Shared tables might a bit more complex topic once we plan to introduce the multi-tenancy feature, for the moment we don’t really have any suggestions on this however I do agree the row level security policies would be awesome to have, the only caveat is when we add features, we generally require that all of our supported databases must also be included in at least some capacity. If this can’t be done at the database level for every database then it’s implemented at the application layer. (Where possible, we try to keep the split between SQL and NoSQL as minimal as possible).
This one I’m not entirely sure I agree with, but I’m largely unfamiliar with PG clusters and have more experience in MariaDB Galera clusters where DB Host <=> DB Host IO isn’t really all that difficult since every read and write node are all kept in sync and a single query won’t leave the DB Host it originally connected with.
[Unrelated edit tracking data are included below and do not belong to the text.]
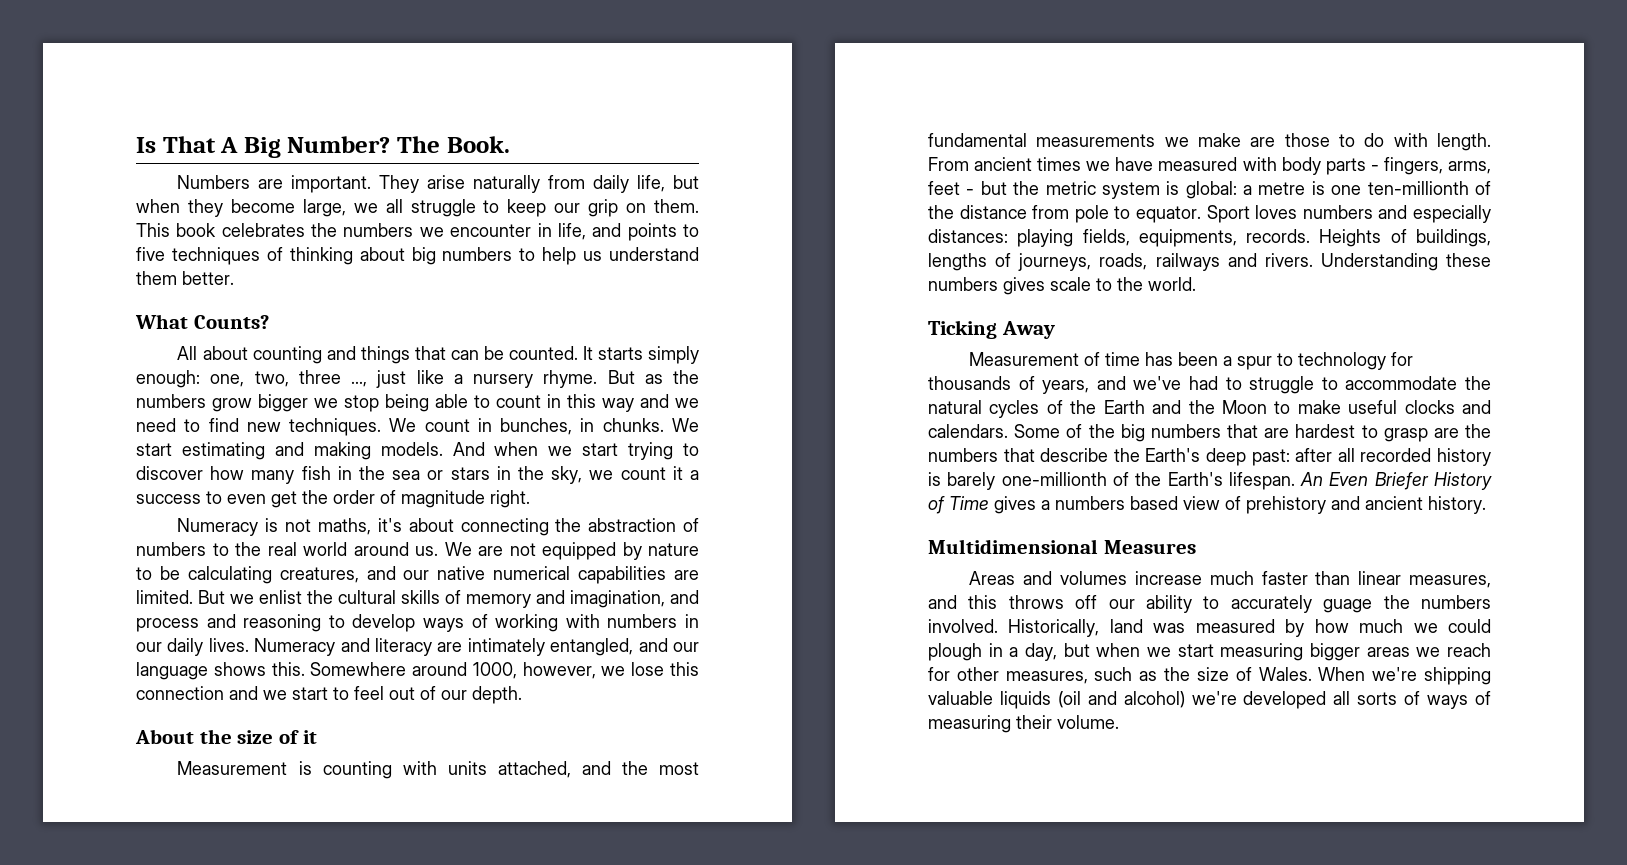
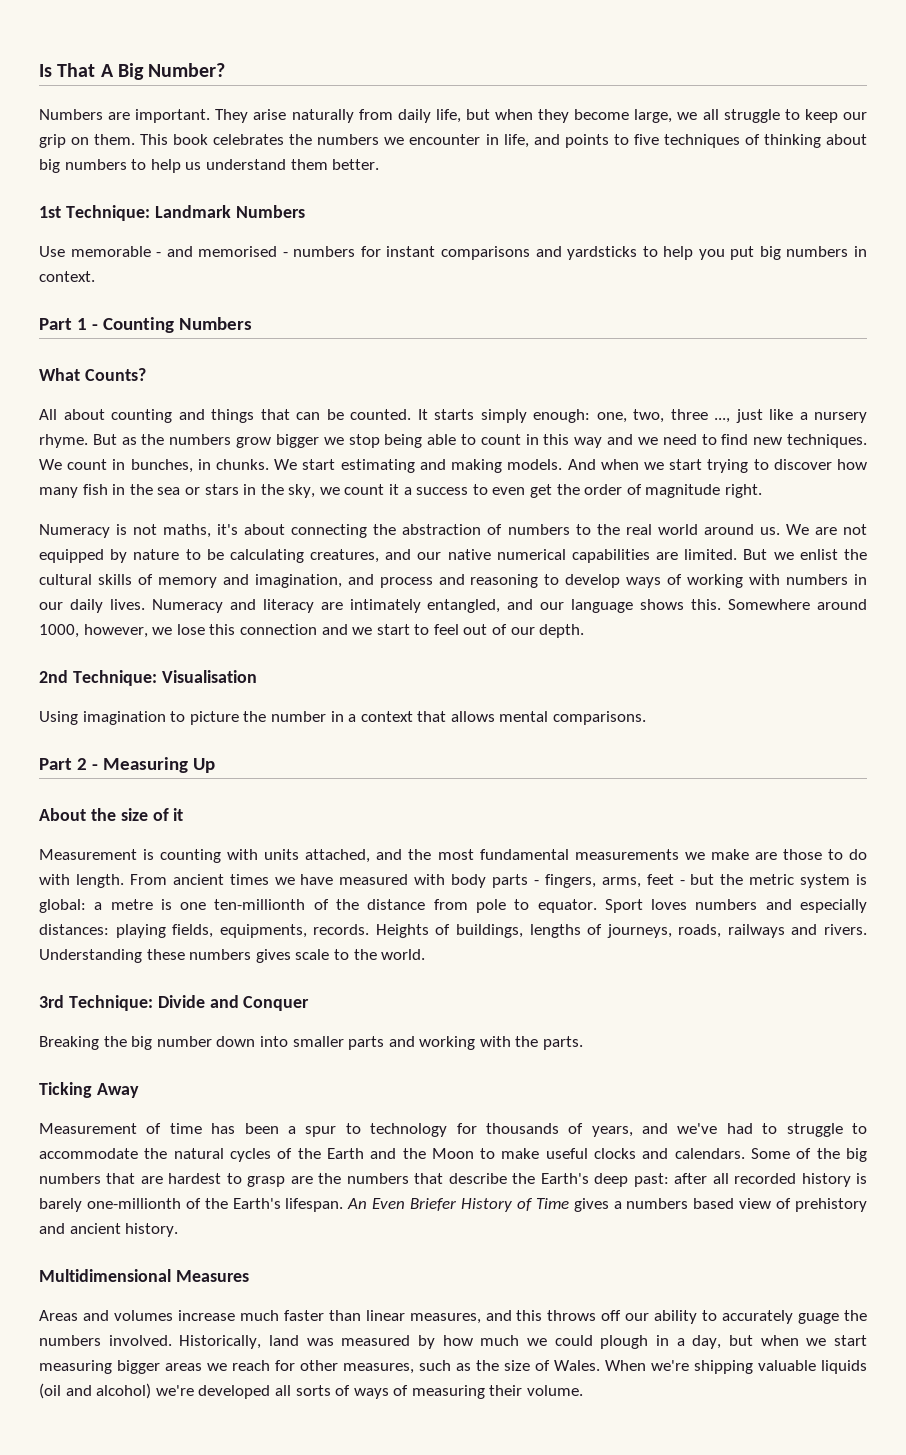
[397,136,510,153] The Book. -> (226, 70) none
(234, 278) none -> [39,205,305,221] [39,246,867,260] [39,271,95,282] [39,317,252,333] // 1st Technique: Landmark Numbers // Use memorable - and memorised - numbers for instant comparisons and yardsticks to help you put big numbers in context. // Part 1 - Counting Numbers
(522, 695) none -> [39,670,257,686] [39,711,647,725] [39,757,215,773] // 2nd Technique: Visualisation // Using imagination to picture the number in a context that allows mental comparisons. // Part 2 - Measuring Up
(1196, 284) none -> [39,995,310,1011] [39,1036,584,1050] // 3rd Technique: Divide and Conquer // Breaking the big number down into smaller parts and working with the parts.

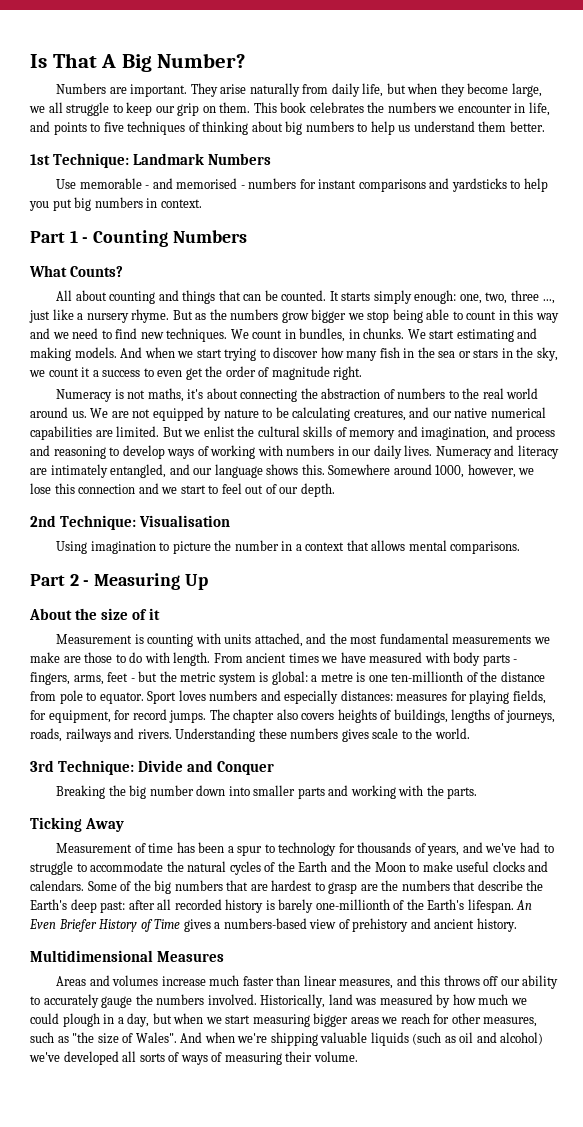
[130,459,193,473] bunches, -> [299,328,346,342] bundles,
[115,924,429,938] playing fields, equipments, records. Heights -> [396,690,546,704] [30,709,377,723] measures for playing fields, for equipment, for record jumps. The chapter also covers heights
[626,1198,735,1209] numbers based -> [223,918,307,929] numbers-based
[798,1313,840,1324] guage -> [101,996,133,1008] gauge
[476,1360,646,1371] the size of Wales. When -> [72,1032,235,1044] "the size of Wales". And when
[39,1383,61,1399] (oil -> [412,1032,474,1045] (such as oil
[155,1385,194,1396] we're -> [29,1052,60,1062] we've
Joey_Baruch · November 4, 2020, 4:02pm

Hi Derrick,

Thanks for your response!

rfcs

I’m not sure what you mean by this, as I’m not requesting a code change, but rather, as you mentioned, just some information/insights. I’m trying to figure out what would happened if I made those changes in the PG DB from strapi’s perspective.
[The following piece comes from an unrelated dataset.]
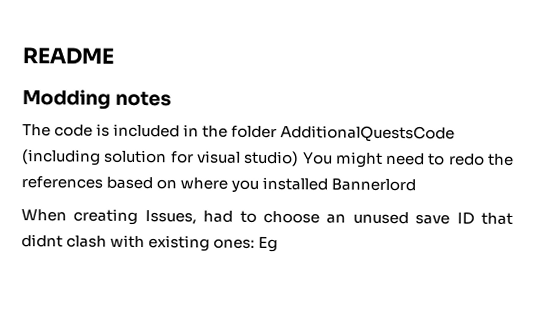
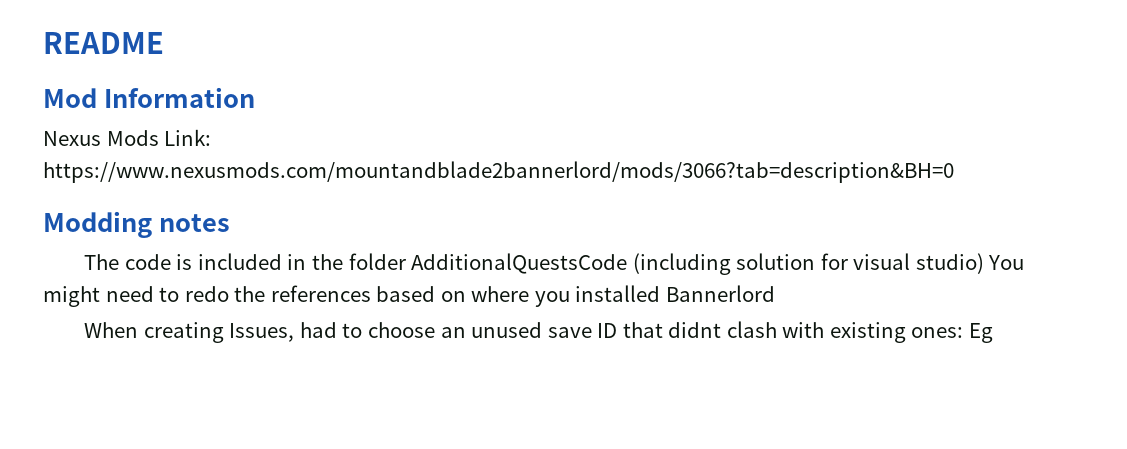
(114, 56) none -> [43,87,255,108] [43,129,212,146] [43,161,954,183] // Mod Information // Nexus Mods Link: https://www.nexusmods.com/mountandblade2bannerlord/mods/3066?tab=description&BH=0

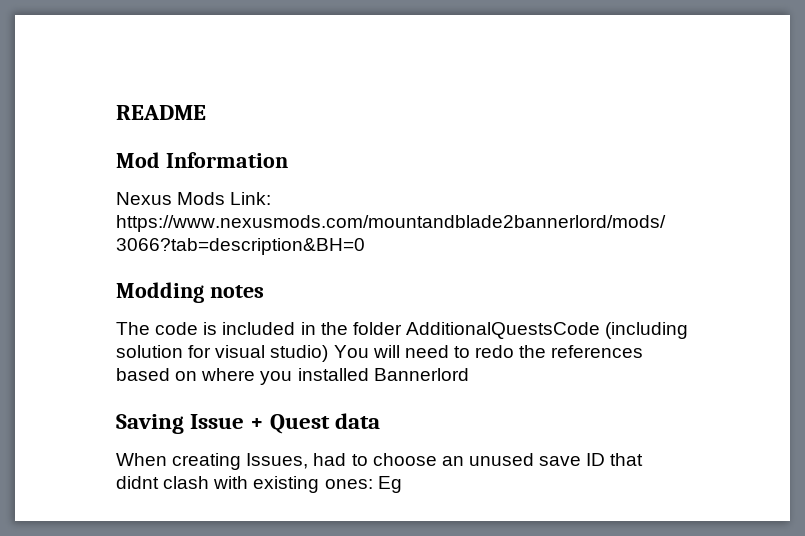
[43,286,100,307] might -> [372,345,400,358] will
(775, 293) none -> [116,413,381,434] // Saving Issue + Quest data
composite unique constraints

As strapi works with surrogate primary keys, the way to avoid duplications in place of a composite natural PK would be composite unique constraint. For example, in a system where we have multiple tenants, and each tenant has classes

class:

Key	Column
PK	class_id
	tenant_id
	class_name

for each tenant, class_name should be unique. Therefore, a natural candidate key here is the pair (tenant_id, class_name), but since we have a surrogate PK, the matching composite unique constraint here is for the same pair. To elaborate further:

In the following table, you can have:

class_id	tenant_id	class_name
1	t1	“morning yoga”
2	t2	“morning yoga”

but if then you try to add (3, t1, “morning yoga”) it should throw an error, despite having a unique PK.

postgres specifics

I understand that you want to keep the same functionality across DBs, but postgres does have some features that makes it very advanced - row level security being one of them.
How would you recommend that we expand upon the postgres specific database layer? If not to contribute back to the community, then at least for our own use.

sharding

my comment about scalability was not about read replicas, but rather about partitioning of tables, or sharding. Having tenant_id as part of the PK would cause the sharding/paritioning mechanism to keep all tenant data in a single shard. I believe MariaDB has a similar mechanism but I’m just not sure.

should tenant data partition across shards, then each transaction, join, or FK constraint update/cascade would require network I/O to communicate between the partitions/shards that contain the data

raghavmalawat · May 7, 2021, 12:55pm

Hi,

Is this issue resolved? Need something similar for Postgres that @Joey_Baruch mentioned in the last reply.